A confession, I’m a recovering peak bagger. Defined as an attempt to reach the summit of a list of mountains, peak bagging is a great sport…if you can handle it responsibly. In New England, there are several popular mountain lists. Probably the most coveted goals are four thousand footers and the New England One Hundred Highest Peaks. An even more challenging variation is to climb them during the winter.
When I got hooked in the early 1990s, climbing the One Hundred Highest Peaks in New England in the Winter was the granddaddy of all New England peak bagging accomplishments. Since then, new more imaginative lists have been contrived. In recovery and resisting their habit-forming qualities, I avoid even thinking about them. Peak bagging is a global ailment. The high point in each state is the big enchilada domestically. Yep, I started that one. Some intrepid alpinists aspire to climb the highest summits on each continent. Supposedly the affliction began in Scotland with a list called the Munro Mountains. I climbed the highest, Ben Nevis. Was sorely enticed, but the cost of transportation was prohibitive and the shuttle time-consuming.
How I allowed myself to fall into this alpine conundrum is a fair question. Like most people who get hooked on something, I was young, impressionable and thought it would make me appear cool. Since I’m seventy, if you do the math, you’ll note that I wasn’t that young but I was very impressionable. Climbing mountains in the winter was literally and figuratively an irresistibly cool attraction.
One of the benefits of peak bagging is that it takes climbers to mountains and localities they probably wouldn’t visit otherwise. In the throes of that onerous compulsion, I spent winter vacations in Vermont, New Hampshire and Baxter State Park. My mountaineering friends and I bushwhacked to the summit of obscure peaks like Dorset and Mendon in Vermont and Peak above the Nubble and Vose Spur in New Hampshire. The most notorious of all bushwhacks was Scar Ridge near Lincoln, New Hampshire which entailed fording Hancock Stream in frigid waist deep water. We stayed in little motels in towns like Bennington and Twin Mountain, tented in Baxter State Park and spent two infamous nights in the now demolished Cascade Inn in Woodstock, New Hampshire. What happened in the Cascade, stayed in the Cascade.
Adventures aside, the most compelling attraction were the friendships. Some of my mountaineering companions are the closest friends I’ve ever had. During the darkest days of my dependency, about a dozen of us were out in the mountains every weekend during the winter. A group of friends pursuing the same goal is a powerful motivator.

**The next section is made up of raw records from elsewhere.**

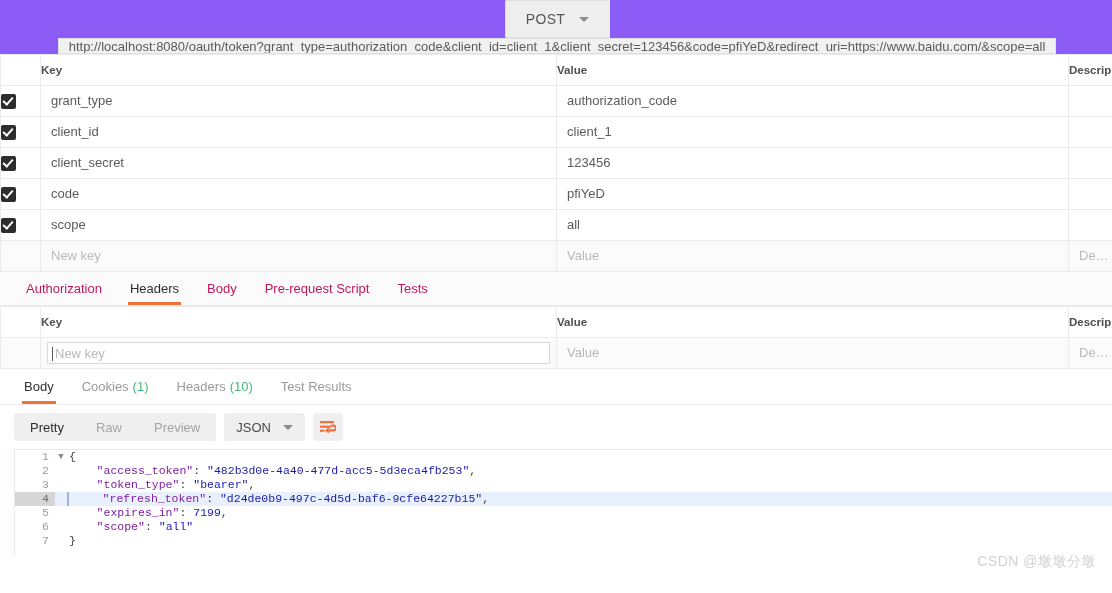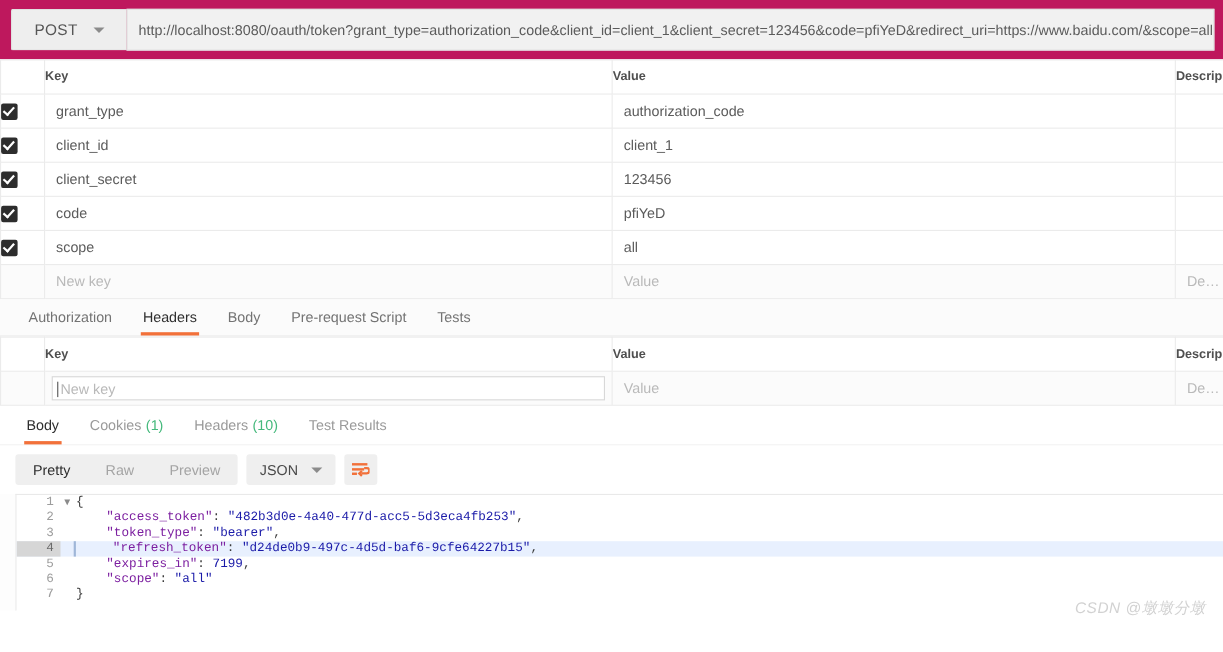"POST" .urlbar { background: #be185d -> #8b5cf6; flex-direction: none -> column }
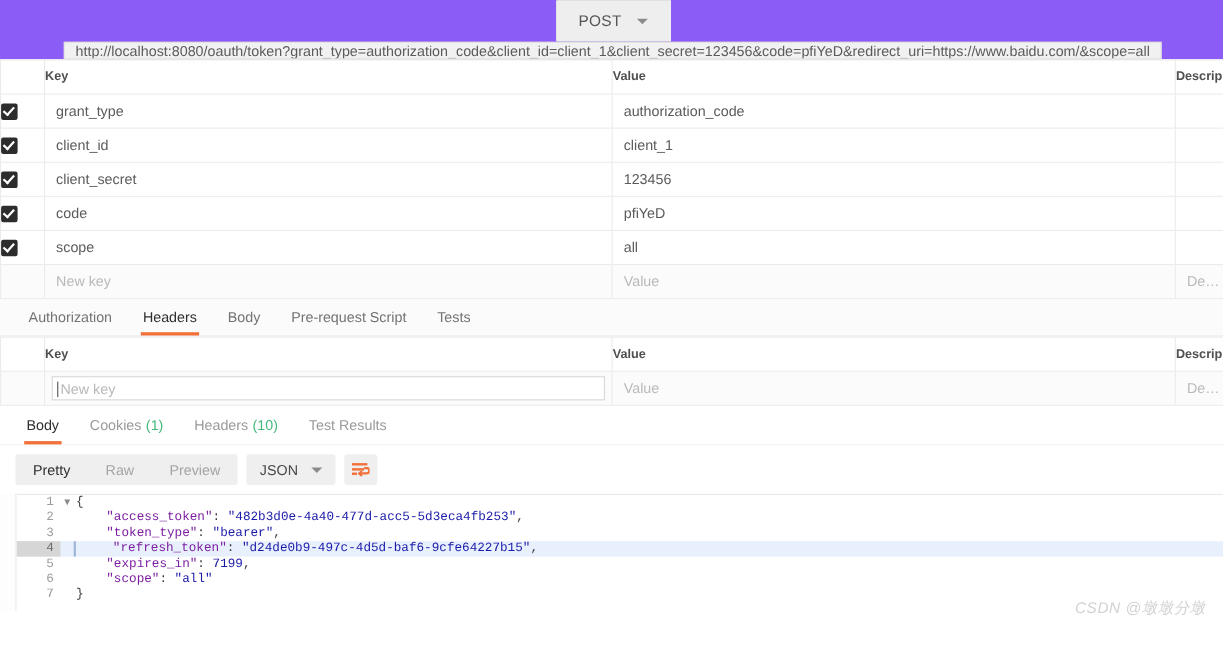"Authorization" .req-tab { color: #737373 -> #be185d }
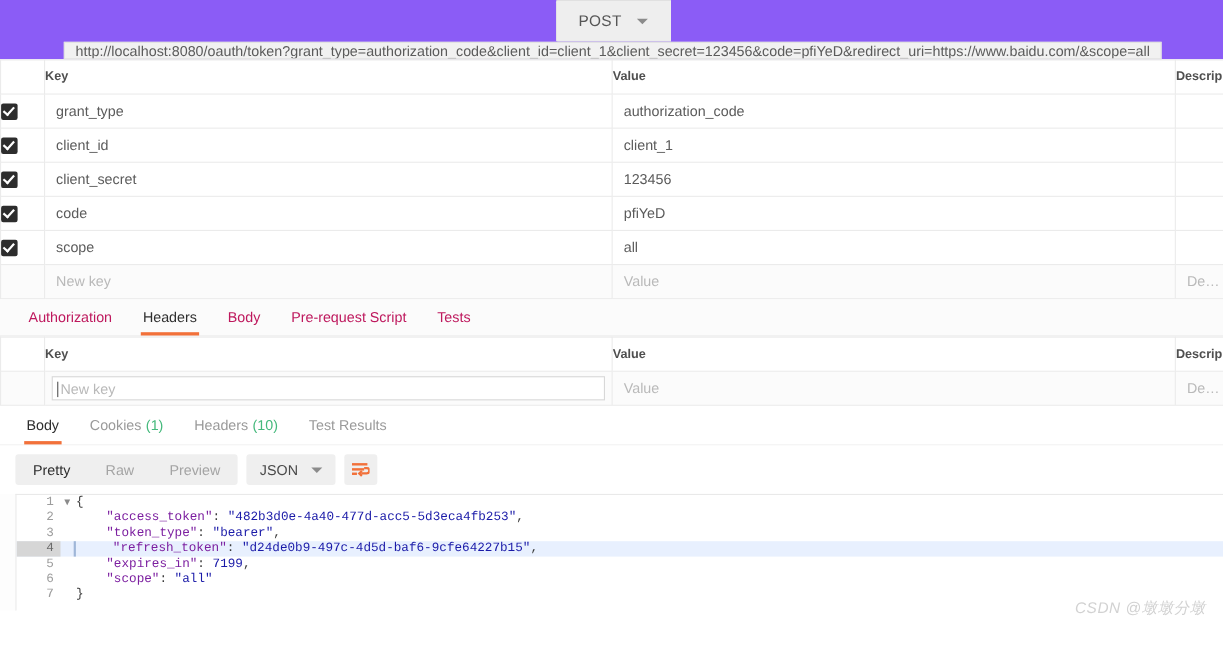"CSDN @墩墩分墩" .watermark { bottom: 31px -> 22px; font-style: italic -> none }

I finished my list in February of 1997. A good friend encouraged me to start climbing the Adirondack four thousand footers. Avoiding temptation, I entered a 12 step program instead. No more lists. I would join friends on climbs that appealed and skip the others. If I wanted to ski, I would. I’ve been clean for twenty years.
Some of my mountaineering playmates are still out bagging peaks. I can be around them without weakening. Recently, friends Gary & Suzanne Cole announced a hike on Mount Waumbek scheduled for the last weekend of winter. One of the easiest New Hampshire four thousand footers, there are excellent views part way to the top on Starr King Mountain. None of us “needed” it for a list, so it would be an addiction free climb.
Wikipedia indicates Waumbek probably means ‘snowing mountains’ in Indian dialect. My Native American ancestors were all over this. We had tons of snow.
Beginning at a parking area on the south side of Route 2 in Jefferson, we crossed the highway and walked up Starr King Road to the trailhead. Northwest winds were gusting just shy of brutal. Confident the mountain would shield us, we pressed on. Wind speeds increased. The snow was very deep but earlier hikers had broken trail. Snowshoes were a necessity. Hikers who post-holed made it more difficult for themselves and everyone else.
After steady uphill in a hardwood and conifer forest for 2.6 miles, we arrived at Starr King Overlook expecting spectacular vistas. Socked in, cold blustery gales were our only reward. Persisting in a winter wonderland for another mile, we arrived at a summit engulfed in snow. Just beyond, another overlook was in the clouds.
A few days shy of spring, it turned out to be my coldest hike of the winter. Years ago, I read a book about addiction. My encapsulated version, a sure cure for an addiction is to live long enough to tire of it. Think there is merit to that. I forgot to mention, this was my fourth winter summit of Waumbek. Who’s counting?